==== Study material

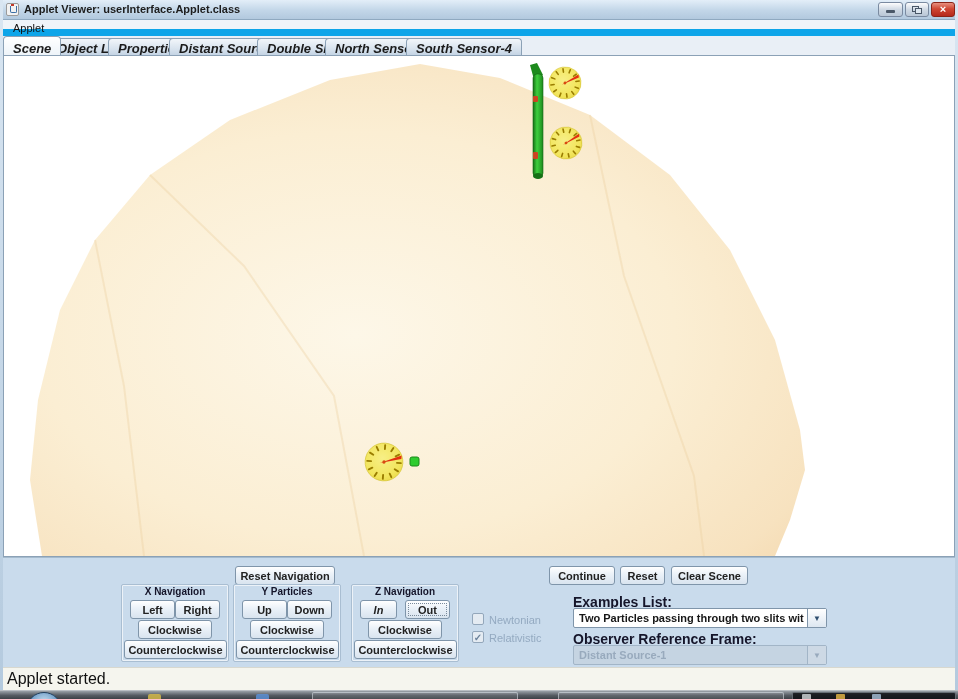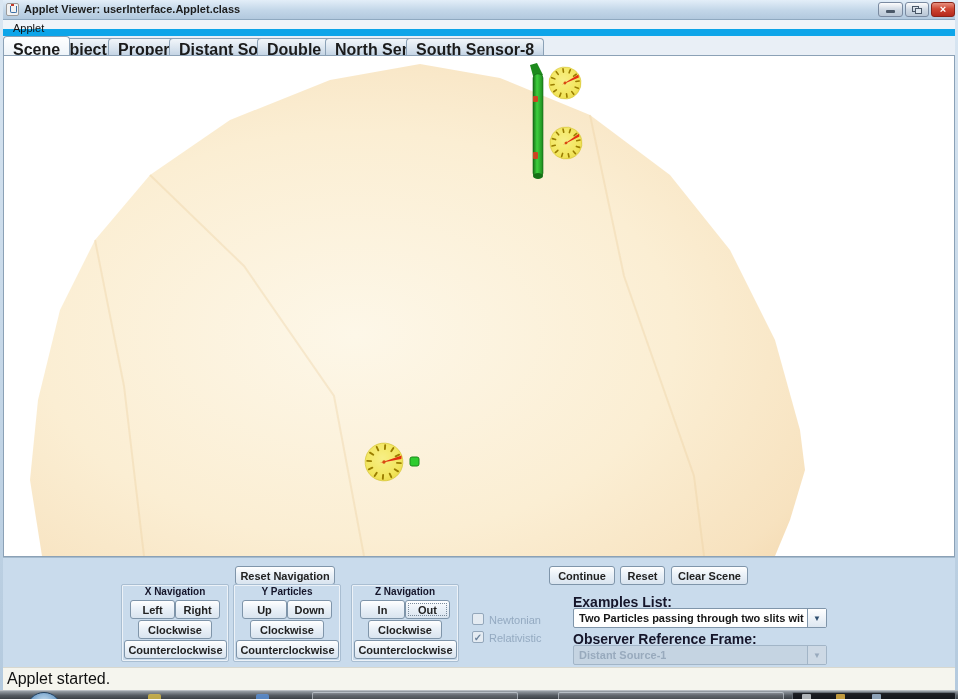--- a/index.html
+++ b/index.html
@@ -22,23 +22,23 @@
   #btn-restore .r2 { position:absolute; left:9px; top:5px; width:7px; height:6px; border:1px solid #4a5868; background:#dce6ef; }
   #btn-close { left:931px; width:24px; background:linear-gradient(#e8907f,#cf4733 45%,#b5291c); border-color:#8a2418;
     color:#fff; font-size:11px; font-weight:bold; text-align:center; line-height:13px; }
 
   
   #menubar { position:absolute; left:3px; top:20px; width:952px; height:16px; background:#f0f4f9; border-bottom:7px solid #0ea5e9; }
   #menu-applet { position:absolute; left:4px; top:1px; padding:1px 6px; font-size:11px; color:#111; }
 
   
   #tabstrip { position:absolute; left:3px; top:36px; width:952px; height:19px; background:#e9eff6; }
-  .tab { position:absolute; top:2px; height:17px; padding:2px 9px 0 9px; font-size:16px; font-weight:bold; color:#1b1b1b;
+  .tab { position:absolute; top:2px; height:17px; padding:2px 9px 0 9px; font-size:13px; font-weight:bold; color:#1b1b1b;
     background:linear-gradient(#f2f6fa,#d4e0ec 70%,#c4d4e4); border:1px solid #8ba1b6; border-bottom:none;
-    border-radius:4px 4px 0 0; white-space:nowrap; }
+    border-radius:4px 4px 0 0; white-space:nowrap;font-style:italic; }
   .tab.selected { background:linear-gradient(#ffffff,#eef4f9); top:0px; height:19px; padding-top:4px; z-index:2; }
 
   
   #scene { position:absolute; left:3px; top:55px; width:952px; height:502px; background:#ffffff; border:1px solid #8ba1b6; }
   #scene svg { position:absolute; left:0; top:0; }
 
   
   #panel { position:absolute; left:3px; top:557px; width:952px; height:110px; background:#c9dbec; border-top:1px solid #a5bbce; }
   .btn { position:absolute; display:flex; align-items:center; justify-content:center;
     background:linear-gradient(#ffffff,#eaf1f8 45%,#d9e4ef); border:1px solid #7f95aa; border-radius:3px;
@@ -102,21 +102,21 @@
     <div id="menu-applet">Applet</div>
   </div>
 
   <div id="tabstrip">
     <div class="tab selected" style="left:0px;">Scene</div>
     <div class="tab" style="left:44px;">Object List</div>
     <div class="tab" style="left:105px;">Properties</div>
     <div class="tab" style="left:166px;">Distant Source-1</div>
     <div class="tab" style="left:254px;">Double Slit-2</div>
     <div class="tab" style="left:322px;">North Sensor-3</div>
-    <div class="tab" style="left:403px;">South Sensor-8</div>
+    <div class="tab" style="left:403px;">South Sensor-4</div>
   </div>
 
   <div id="scene">
     <svg width="950" height="500" viewBox="0 0 950 500">
       <defs>
         <radialGradient id="domeGrad" cx="42%" cy="55%" r="75%">
           <stop offset="0%" stop-color="#fdf7e8"></stop>
           <stop offset="55%" stop-color="#fbeed3"></stop>
           <stop offset="88%" stop-color="#f7e2bf"></stop>
           <stop offset="100%" stop-color="#f4d9b0"></stop>
@@ -192,21 +192,21 @@
     <div class="navgroup" style="left:230px;">
       <div class="gtitle">Y Particles</div>
       <div class="btn" style="left:8px; top:15px; width:45px; height:19px;">Up</div>
       <div class="btn" style="left:53px; top:15px; width:45px; height:19px;">Down</div>
       <div class="btn" style="left:16px; top:35px; width:74px; height:19px;">Clockwise</div>
       <div class="btn" style="left:2px; top:55px; width:103px; height:19px;">Counterclockwise</div>
     </div>
 
     <div class="navgroup" style="left:348px;">
       <div class="gtitle">Z Navigation</div>
-      <div class="btn" style="left:8px; top:15px; width:45px; height:19px;">In</div>
+      <div class="btn" style="left:8px; top:15px; width:37px; height:19px;font-style:italic;">In</div>
       <div class="btn focusring" style="left:53px; top:15px; width:45px; height:19px;">Out</div>
       <div class="btn" style="left:16px; top:35px; width:74px; height:19px;">Clockwise</div>
       <div class="btn" style="left:2px; top:55px; width:103px; height:19px;">Counterclockwise</div>
     </div>
 
     <div class="btn" style="left:546px; top:8px; width:66px; height:19px;">Continue</div>
     <div class="btn" style="left:617px; top:8px; width:45px; height:19px;">Reset</div>
     <div class="btn" style="left:668px; top:8px; width:77px; height:19px;">Clear Scene</div>
 
     <div class="cb" style="left:469px; top:55px;"></div>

========

### What to work on:
Go line by line through the records above and copy each one containing "align".

### Answer space:
     color:#fff; font-size:11px; font-weight:bold; text-align:center; line-height:13px; }
   .btn { position:absolute; display:flex; align-items:center; justify-content:center;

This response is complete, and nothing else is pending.